(Items from a dataset)
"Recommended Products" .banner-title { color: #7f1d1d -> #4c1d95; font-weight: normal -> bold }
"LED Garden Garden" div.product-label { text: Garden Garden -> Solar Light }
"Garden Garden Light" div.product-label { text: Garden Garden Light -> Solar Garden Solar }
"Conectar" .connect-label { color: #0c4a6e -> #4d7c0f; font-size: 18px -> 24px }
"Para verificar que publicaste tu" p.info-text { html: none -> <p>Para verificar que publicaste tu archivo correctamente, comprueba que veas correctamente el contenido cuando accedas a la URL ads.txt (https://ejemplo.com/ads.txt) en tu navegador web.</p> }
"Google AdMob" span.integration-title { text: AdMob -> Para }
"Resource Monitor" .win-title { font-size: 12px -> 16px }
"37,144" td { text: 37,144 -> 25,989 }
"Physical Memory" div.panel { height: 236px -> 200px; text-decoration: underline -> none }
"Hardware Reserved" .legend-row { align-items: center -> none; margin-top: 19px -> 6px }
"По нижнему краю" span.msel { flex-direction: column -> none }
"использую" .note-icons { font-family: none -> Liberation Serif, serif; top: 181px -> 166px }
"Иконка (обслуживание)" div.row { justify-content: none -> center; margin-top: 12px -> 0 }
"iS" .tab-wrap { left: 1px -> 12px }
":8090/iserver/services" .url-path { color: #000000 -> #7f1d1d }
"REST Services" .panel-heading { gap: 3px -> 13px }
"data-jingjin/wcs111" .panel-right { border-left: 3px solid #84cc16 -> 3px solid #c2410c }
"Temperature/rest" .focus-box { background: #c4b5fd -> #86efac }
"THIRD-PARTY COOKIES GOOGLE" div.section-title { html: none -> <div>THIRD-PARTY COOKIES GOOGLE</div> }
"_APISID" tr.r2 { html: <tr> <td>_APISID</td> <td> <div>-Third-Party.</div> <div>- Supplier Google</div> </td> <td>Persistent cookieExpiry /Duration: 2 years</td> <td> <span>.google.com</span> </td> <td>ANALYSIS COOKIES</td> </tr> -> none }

**Problem statement**:
Copy exactly the lines that run from the first line of the data to the line containing "left: 1px ->", please, with both ends included and nothing else.

**Response area**:
"Recommended Products" .banner-title { color: #7f1d1d -> #4c1d95; font-weight: normal -> bold }
"LED Garden Garden" div.product-label { text: Garden Garden -> Solar Light }
"Garden Garden Light" div.product-label { text: Garden Garden Light -> Solar Garden Solar }
"Conectar" .connect-label { color: #0c4a6e -> #4d7c0f; font-size: 18px -> 24px }
"Para verificar que publicaste tu" p.info-text { html: none -> <p>Para verificar que publicaste tu archivo correctamente, comprueba que veas correctamente el contenido cuando accedas a la URL ads.txt (https://ejemplo.com/ads.txt) en tu navegador web.</p> }
"Google AdMob" span.integration-title { text: AdMob -> Para }
"Resource Monitor" .win-title { font-size: 12px -> 16px }
"37,144" td { text: 37,144 -> 25,989 }
"Physical Memory" div.panel { height: 236px -> 200px; text-decoration: underline -> none }
"Hardware Reserved" .legend-row { align-items: center -> none; margin-top: 19px -> 6px }
"По нижнему краю" span.msel { flex-direction: column -> none }
"использую" .note-icons { font-family: none -> Liberation Serif, serif; top: 181px -> 166px }
"Иконка (обслуживание)" div.row { justify-content: none -> center; margin-top: 12px -> 0 }
"iS" .tab-wrap { left: 1px -> 12px }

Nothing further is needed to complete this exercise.